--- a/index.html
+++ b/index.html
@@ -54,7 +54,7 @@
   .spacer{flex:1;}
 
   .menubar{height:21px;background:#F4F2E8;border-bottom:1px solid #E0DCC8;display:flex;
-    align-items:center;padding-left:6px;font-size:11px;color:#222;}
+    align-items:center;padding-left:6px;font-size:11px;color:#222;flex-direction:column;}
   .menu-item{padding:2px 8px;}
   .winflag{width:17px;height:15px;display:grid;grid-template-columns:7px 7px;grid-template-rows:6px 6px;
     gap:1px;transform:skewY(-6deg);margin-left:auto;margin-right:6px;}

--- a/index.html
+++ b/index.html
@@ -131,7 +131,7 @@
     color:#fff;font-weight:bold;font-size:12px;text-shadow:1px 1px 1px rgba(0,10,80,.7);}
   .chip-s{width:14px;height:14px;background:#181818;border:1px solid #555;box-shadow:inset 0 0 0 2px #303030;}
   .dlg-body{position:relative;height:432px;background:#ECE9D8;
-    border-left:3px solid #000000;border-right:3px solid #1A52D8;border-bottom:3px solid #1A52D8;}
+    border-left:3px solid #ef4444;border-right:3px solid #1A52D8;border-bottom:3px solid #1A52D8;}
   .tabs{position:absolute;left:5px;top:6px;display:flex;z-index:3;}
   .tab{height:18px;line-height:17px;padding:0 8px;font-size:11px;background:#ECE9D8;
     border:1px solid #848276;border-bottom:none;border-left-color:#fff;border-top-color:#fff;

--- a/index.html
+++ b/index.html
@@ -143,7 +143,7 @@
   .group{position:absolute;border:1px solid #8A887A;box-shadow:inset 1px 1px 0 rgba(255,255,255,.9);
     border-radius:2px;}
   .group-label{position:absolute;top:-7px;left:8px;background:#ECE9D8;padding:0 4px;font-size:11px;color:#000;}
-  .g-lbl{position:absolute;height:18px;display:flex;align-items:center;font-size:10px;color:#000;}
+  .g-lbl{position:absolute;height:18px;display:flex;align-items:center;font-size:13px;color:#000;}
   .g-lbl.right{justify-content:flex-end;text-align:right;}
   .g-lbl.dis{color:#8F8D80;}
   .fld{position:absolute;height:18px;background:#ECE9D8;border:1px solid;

================================

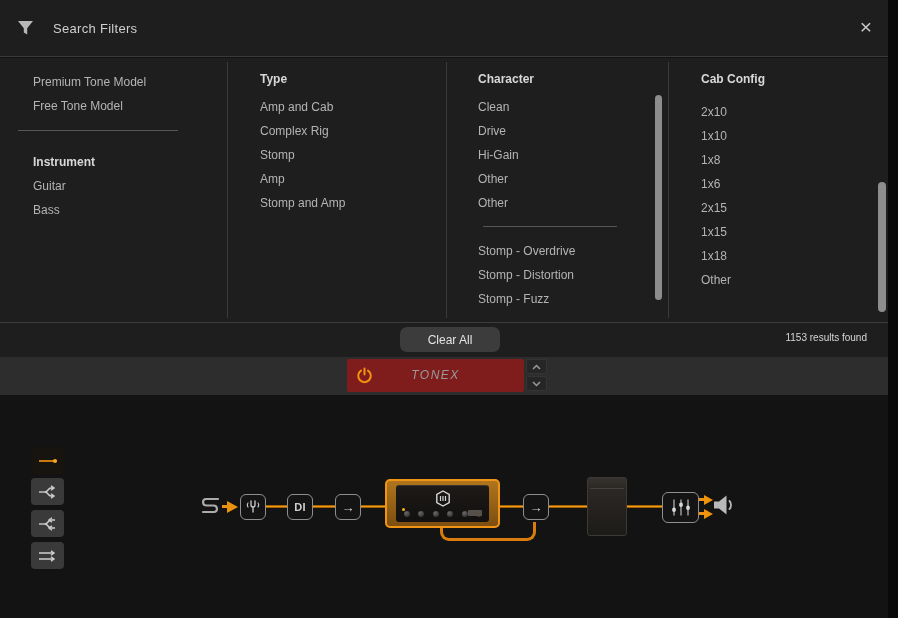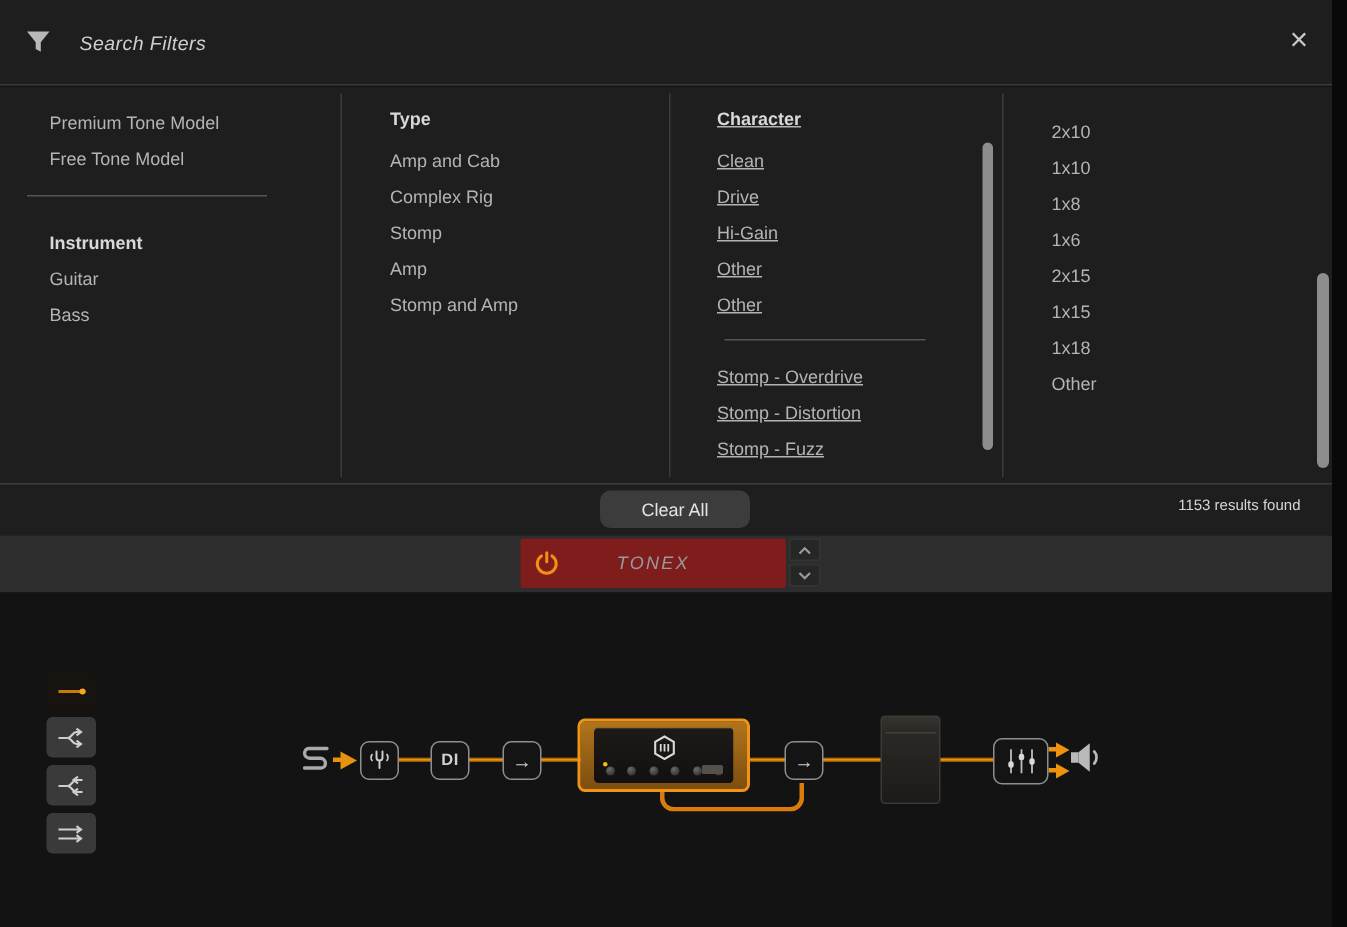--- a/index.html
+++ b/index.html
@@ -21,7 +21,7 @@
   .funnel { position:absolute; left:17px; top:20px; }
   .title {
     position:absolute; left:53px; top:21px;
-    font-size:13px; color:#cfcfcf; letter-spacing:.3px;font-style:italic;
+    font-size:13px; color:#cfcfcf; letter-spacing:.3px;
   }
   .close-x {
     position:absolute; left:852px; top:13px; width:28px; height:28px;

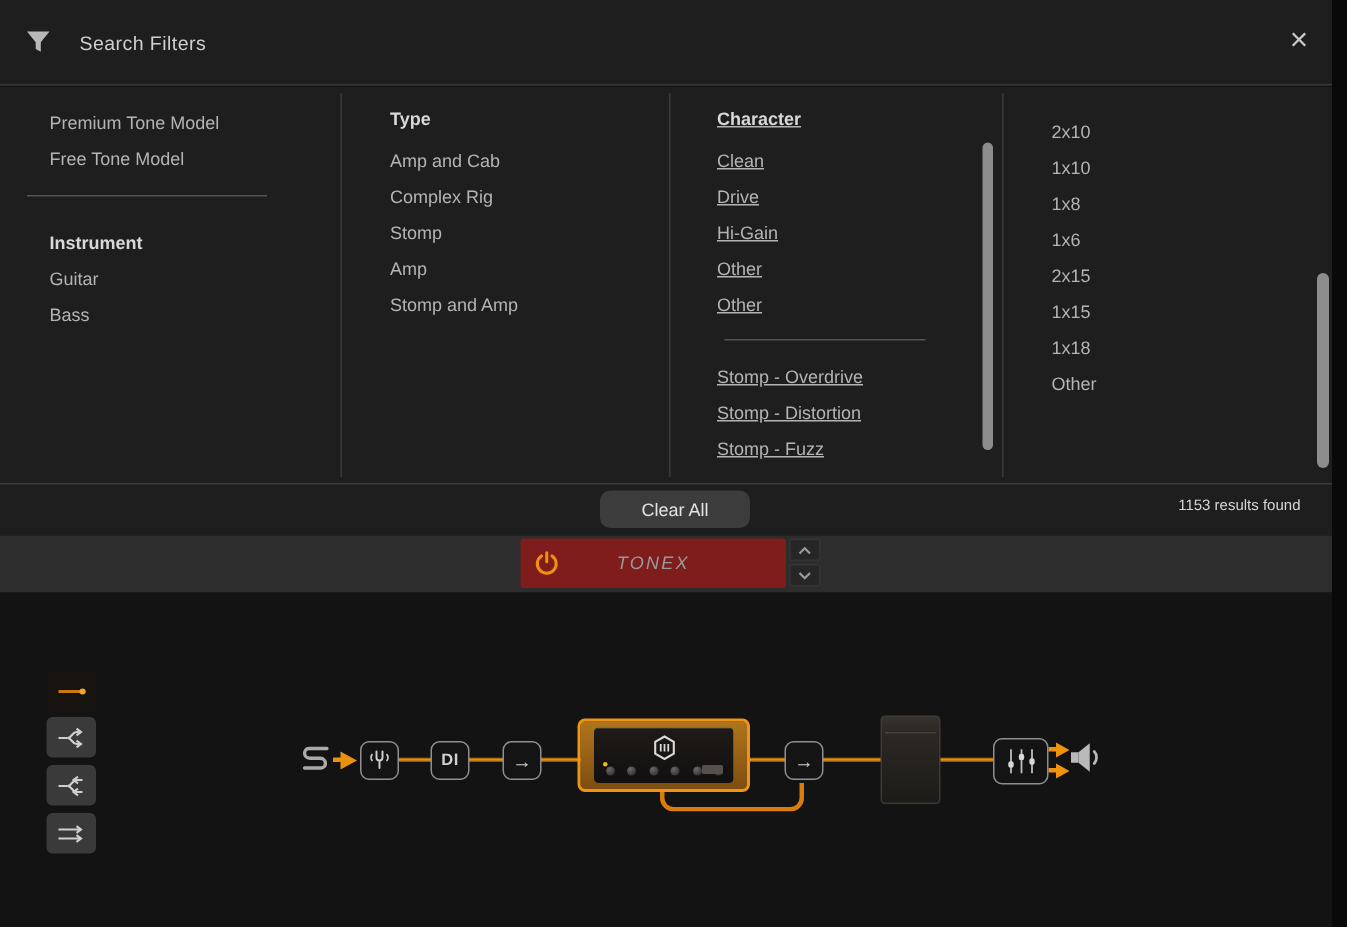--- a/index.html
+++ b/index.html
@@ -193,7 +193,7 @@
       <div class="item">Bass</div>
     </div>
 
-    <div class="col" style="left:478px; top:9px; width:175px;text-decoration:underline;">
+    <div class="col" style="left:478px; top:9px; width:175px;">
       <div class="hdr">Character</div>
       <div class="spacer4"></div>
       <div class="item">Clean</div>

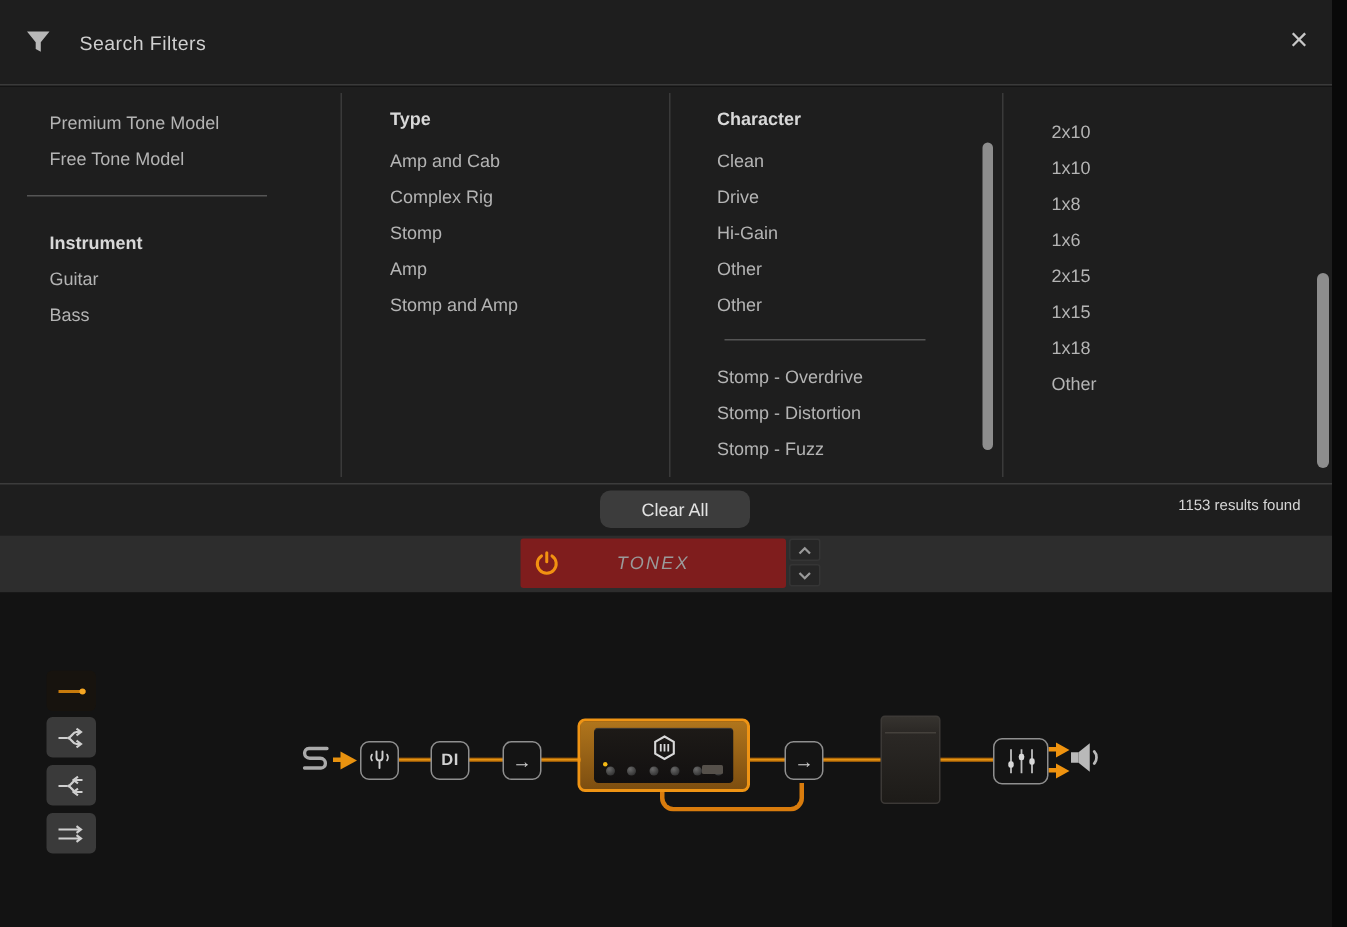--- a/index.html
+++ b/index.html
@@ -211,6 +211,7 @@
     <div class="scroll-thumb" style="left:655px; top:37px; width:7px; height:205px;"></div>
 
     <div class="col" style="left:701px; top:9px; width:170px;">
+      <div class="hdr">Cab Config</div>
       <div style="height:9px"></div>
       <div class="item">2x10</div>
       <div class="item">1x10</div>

================================

REQUIRED ACTION —
Please find every line in the records that contains the word "flex", and copy it out.

ANSWER SPACE —
   .spacer{flex:1;}
   .menubar{height:21px;background:#F4F2E8;border-bottom:1px solid #E0DCC8;display:flex;
+    align-items:center;padding-left:6px;font-size:11px;color:#222;flex-direction:column;}
   .tabs{position:absolute;left:5px;top:6px;display:flex;z-index:3;}
-  .g-lbl{position:absolute;height:18px;display:flex;align-items:center;font-size:10px;color:#000;}
+  .g-lbl{position:absolute;height:18px;display:flex;align-items:center;font-size:13px;color:#000;}
   .g-lbl.right{justify-content:flex-end;text-align:right;}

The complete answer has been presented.